Unexplained, one-time NVMe pool "error resulting in data corruption"

BackDatNASUp · August 14, 2025, 10:08pm

I was running TrueNAS Scale Electric Eel when the following happened on 2025-07-06. The pool described below is on a single drive (yes I know I will lose data if it fails).

I woke up to find 3 Critical errors (in chronological order):

Device: /dev/nvme0n1, failed to read NVMe SMART/Health Information.
Replication "[TASK NAME]" failed: resume token contents: nvlist version: 0 object = 0x75873 offset = 0x0 bytes = 0xb2e711c1c toguid = 0xbea8d7972631dd10 toname = [POOL NAME]/[DATASET NAME]@auto-2025-06-09_04-00 compressok = 1 rawok = 1 warning: cannot send '[POOL NAME]/[DATASET NAME]@auto-2025-06-09_04-00': Input/output error cannot receive resume stream: checksum mismatch or incomplete stream. Partially received snapshot is saved.
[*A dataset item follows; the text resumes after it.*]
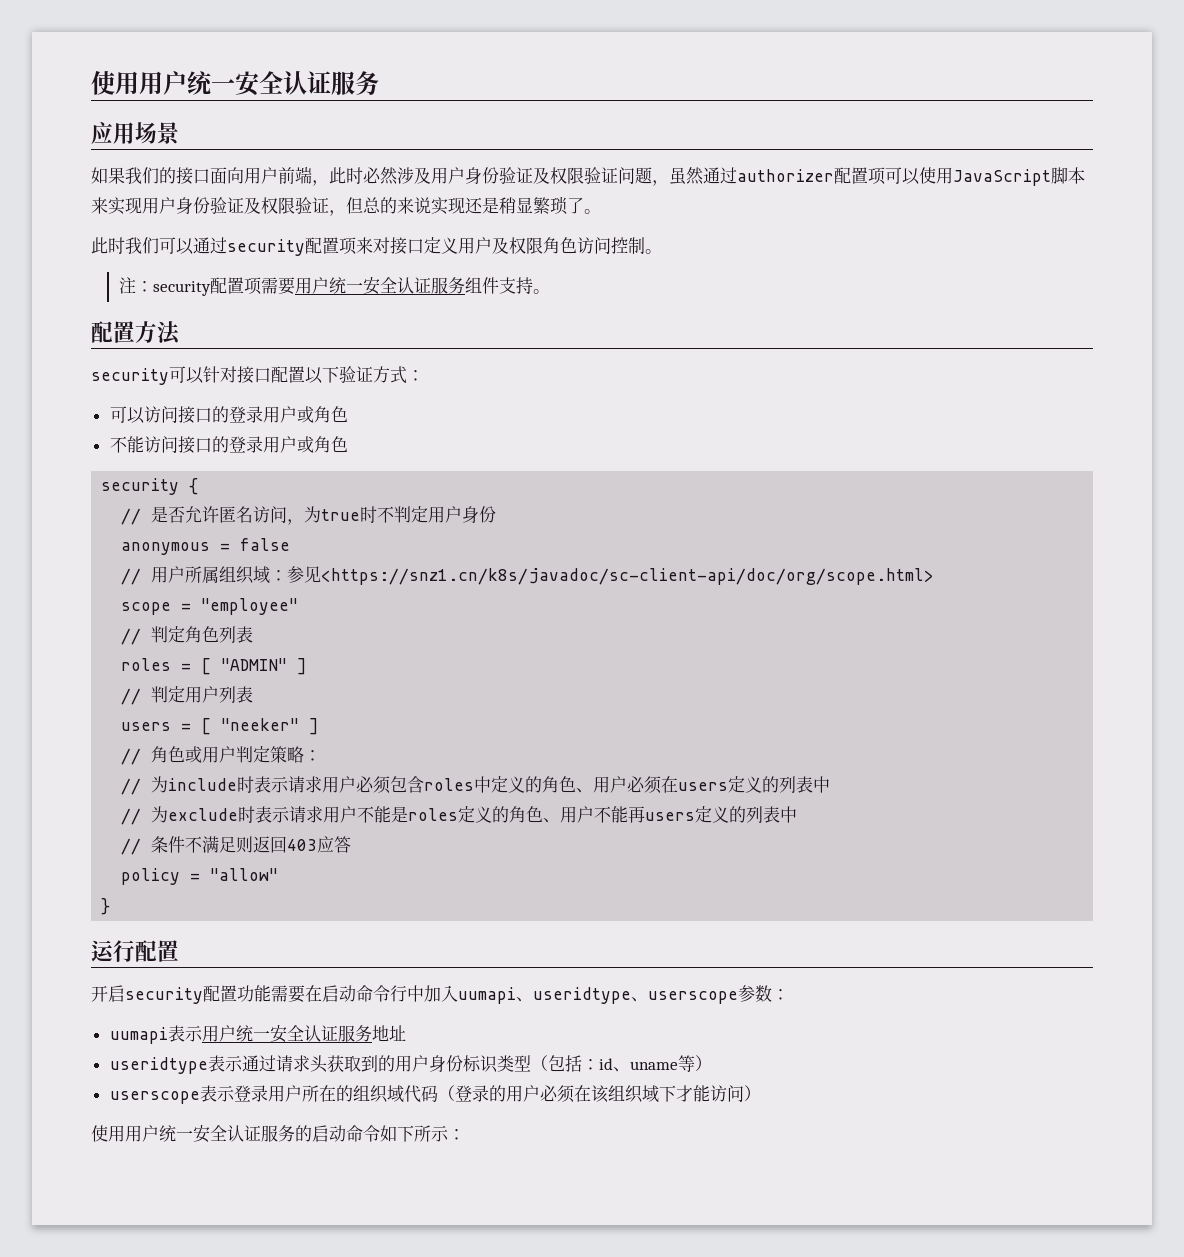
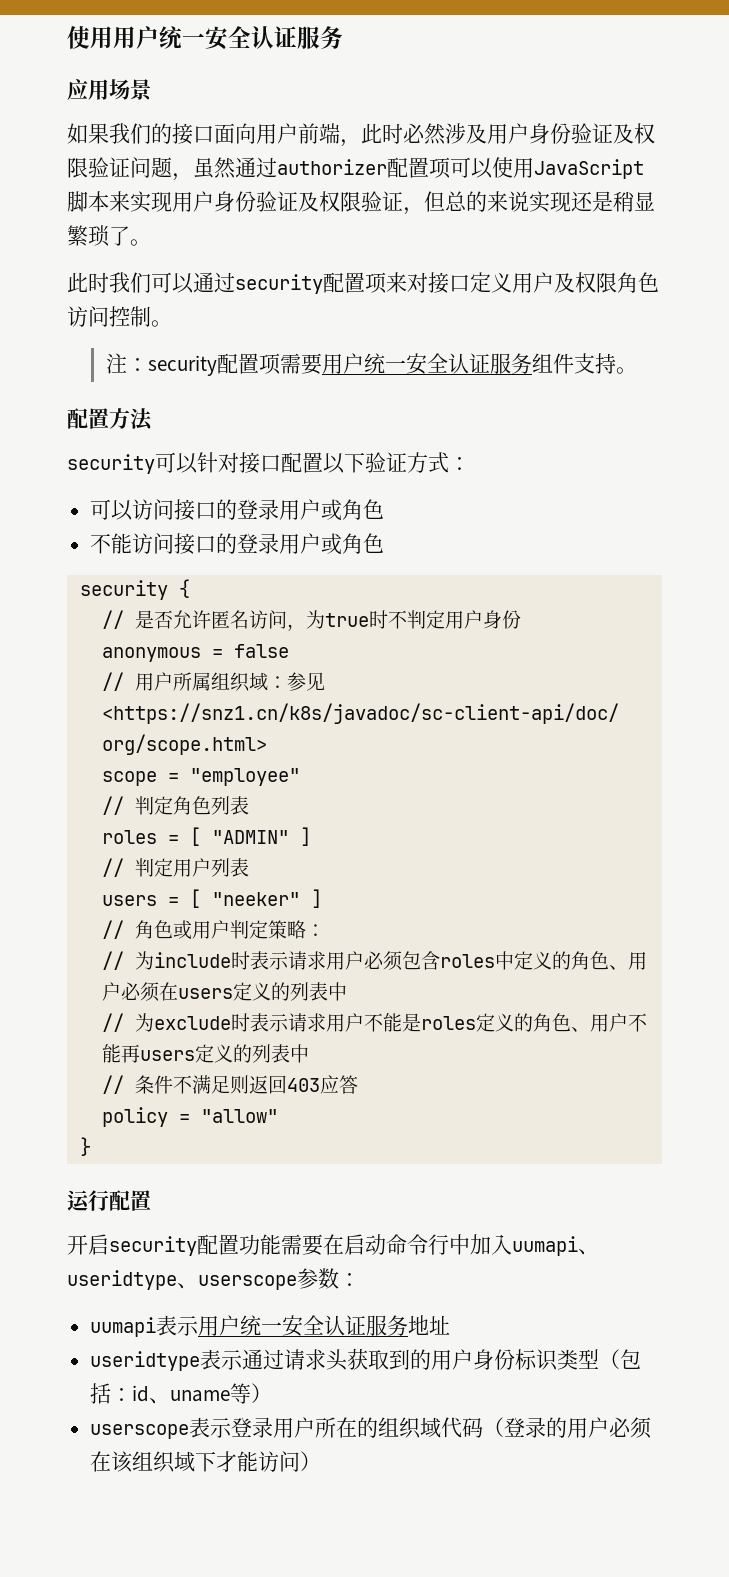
[91,1125,465,1143] // 使用用户统一安全认证服务的启动命令如下所示： -> (322, 1461) none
A resuming stream can be generated on the sending system by running: zfs send -t 1 [...]
Pool [POOL NAME] state is ONLINE: One or more devices has experienced an error resulting in data corruption. Applications may be affected.

Observations:

All of my apps were down at this time
The pool in question was missing in the UI
I had a VM running on the same NVMe drive that was working without issue

After rebooting the system:

Everything was back to normal
I ran a scrub on the pool in question, which yielded no errors
I checked the SMART data for the drive in question, and it showed no errors
The UI shows no errors for this drive
The replication task described in Critical error #2 (above) completed successfully

That was now almost 6 weeks ago and:

I haven’t had any other issues
I see 0 evidence of corruption or performance issues

I’m really confused by this:

This is a good-quality drive (Samsung 990 PRO) that hasn’t been used very extensively
I don’t understand how TrueNAS can experience such a meltdown, yet not show any errors anywhere that I can see
It seems like, for whatever reason, TrueNAS was temporarily unable to read the SMART data on the drive, then assumed the drive had failed

Anyone have ideas?

swc-phil · August 14, 2025, 10:48pm

You should run a few rounds of Memtest86(+). Just in case.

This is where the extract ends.